Netgate Discussion Forum
    • Categories
    • Recent
    • Tags
    • Popular
    • Users
    • Search
    • Register
    • Login

    pfSense became unresponsive, then no DNS resolution after reboot

    Scheduled Pinned Locked Moved General pfSense Questions
    19 Posts 3 Posters 521 Views
    Loading More Posts
    • Oldest to Newest
    • Newest to Oldest
    • Most Votes
    Reply
    • Reply as topic
    Log in to reply
    This topic has been deleted. Only users with topic management privileges can see it.
    • S
      Sherwatt
      last edited by

      I left my computer for 5 minutes and when I came back, there was no internet connection. pfSense did not respond to ping, I could not ssh into it and there was the web interface timed out.
      I had to press the power button on the Protectli hardware. I waited it to shutdown.
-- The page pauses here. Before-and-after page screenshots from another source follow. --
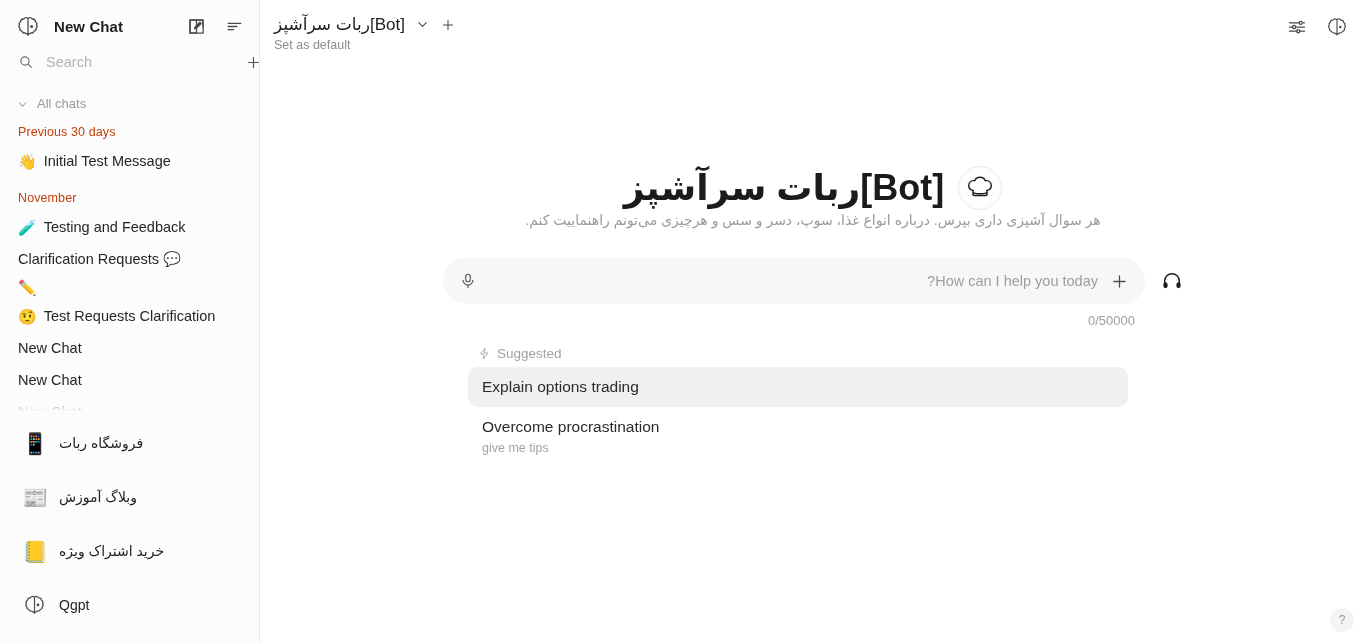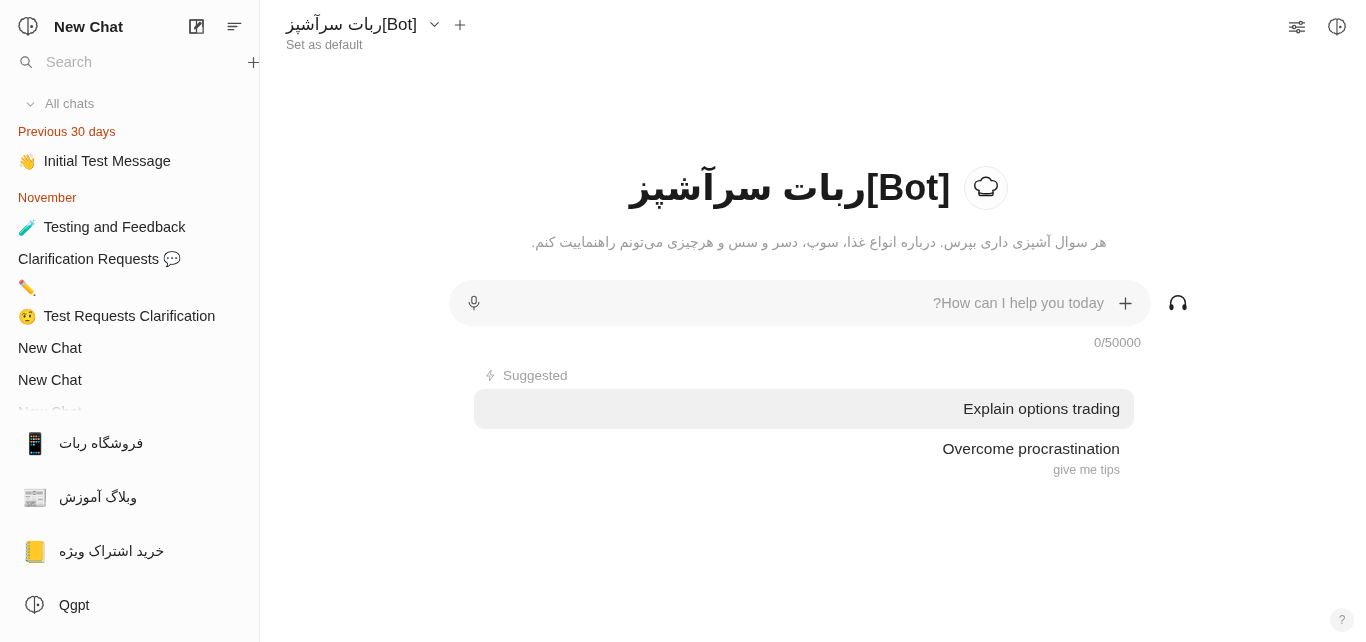"New Chat" .app { gap: 12px -> none }
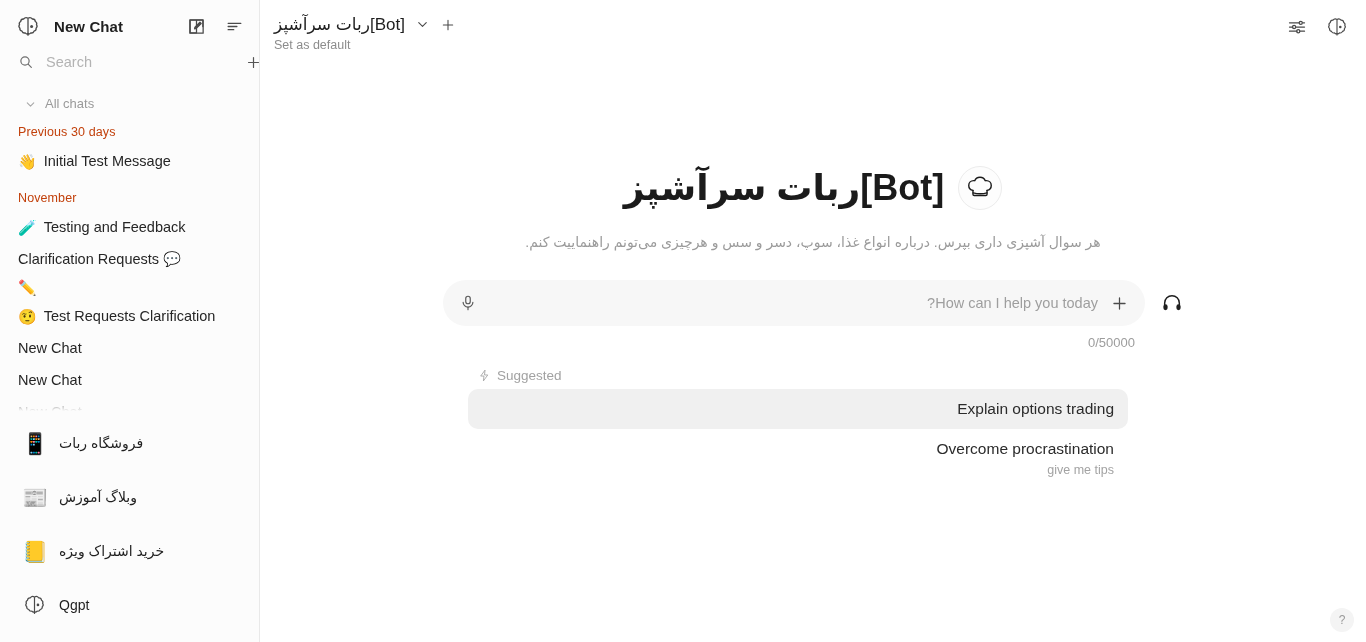"All chats" .allchats { margin-left: 8px -> none }
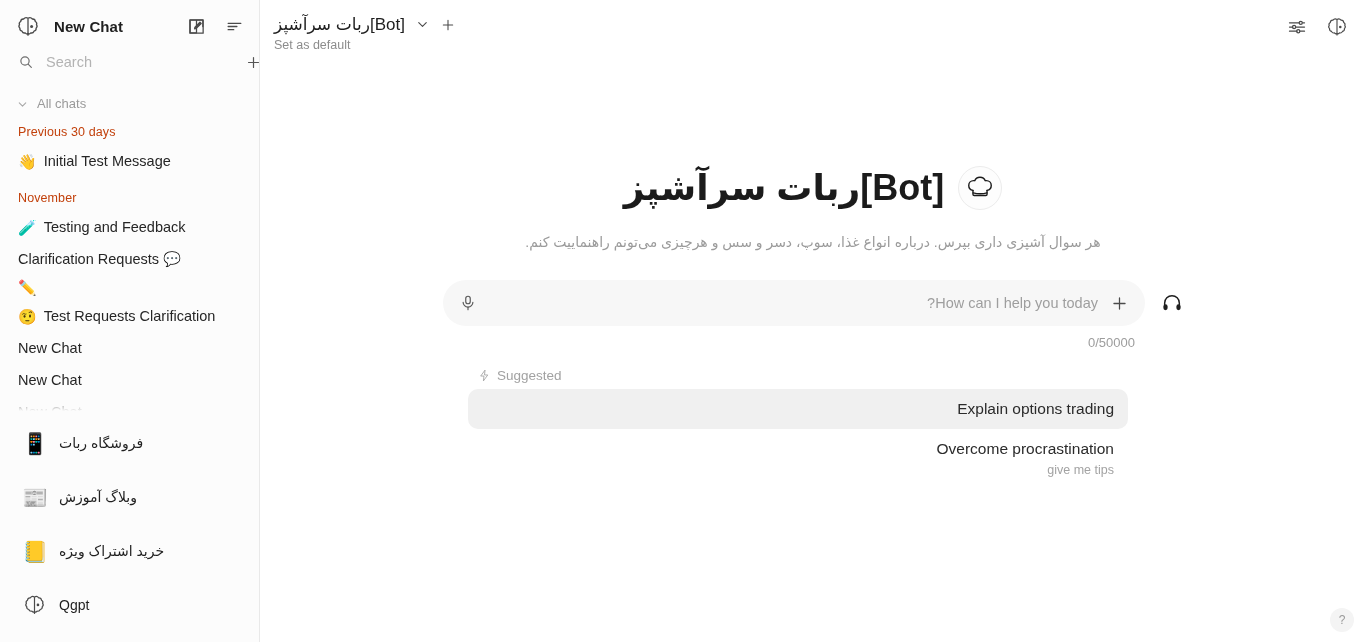"هر سوال آشپزی داری بپرس." .hero-sub { margin-top: 24px -> 2px }
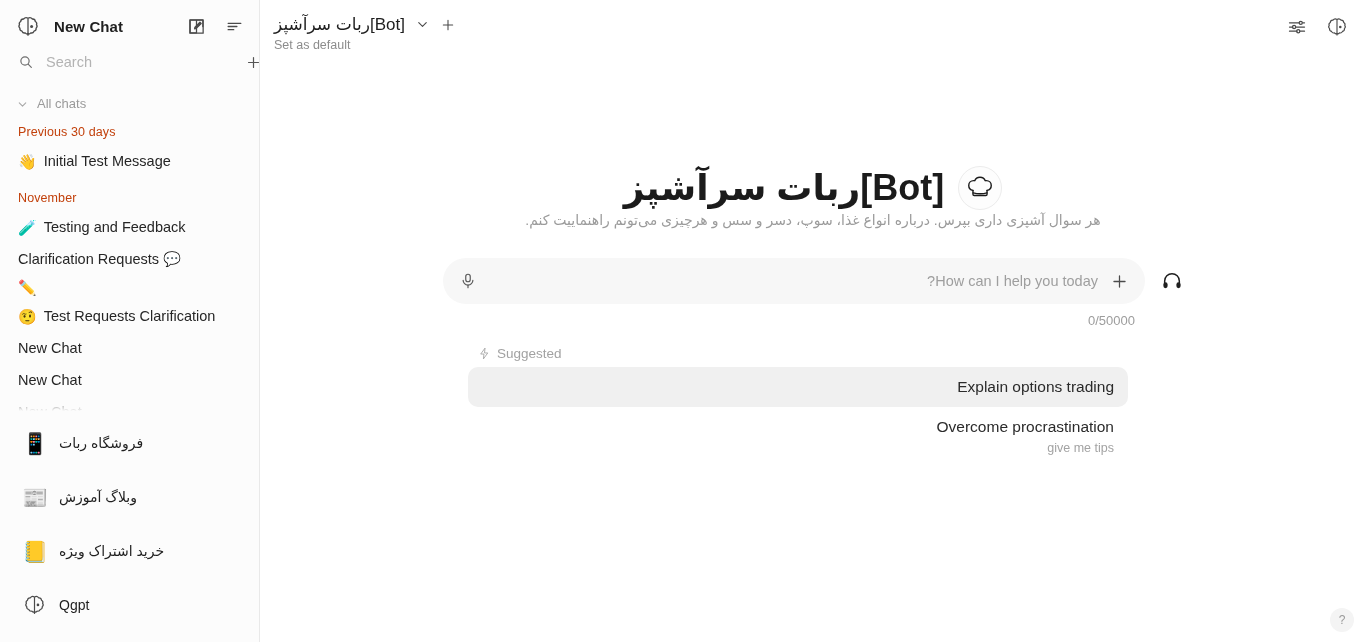"Suggested" .suggest-zone { text-align: right -> none }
Then waited 30 seconds before pressing it again.
      Eventually pfSense came back, responds to pings, ssh and webUI works.
      I immediately started searching on the internet using Brave search, and it resolved brave and reddit, but then nothing else.

      In pfSense there is only 1 DNS server configured (besides 127.0.0.1), which is a locally hosted Pi-hole on a separate machine, running in docker container. This Pi-hole uses unbound (also docker container) as its upstream DNS server. In Pi-hole's logs I can see that for the domain queries it responded with SERVFAIL. I did not have much time to troubleshoot this as we needed internet, so I just rebooted both Pi-hole and unbound containers at the same time, and this solved the DNS issue. But I find it strange that after pfSense reboots, Pi-hole/unbound on another machine stop serving DNS.

      What logs should I look at and how in pfSense? The top priority for me is to figure out why it stopped working in the first place. (There is still plenty of free disk space on it.)

      It is maybe worth mentioning that this is the first time it did this, and it is a relatively fresh install, only 2 months old. Also yesterday was the first time we experienced a power outage, so all hardware was stopped abruptly, but then everything worked again after power came back.

      Thank you.

      GertjanG 1 Reply Last reply Reply Quote 0
      • stephenw10S
        stephenw10 Netgate Administrator
        last edited by

        Do you see anything logged in pfSense in the run up to the outage?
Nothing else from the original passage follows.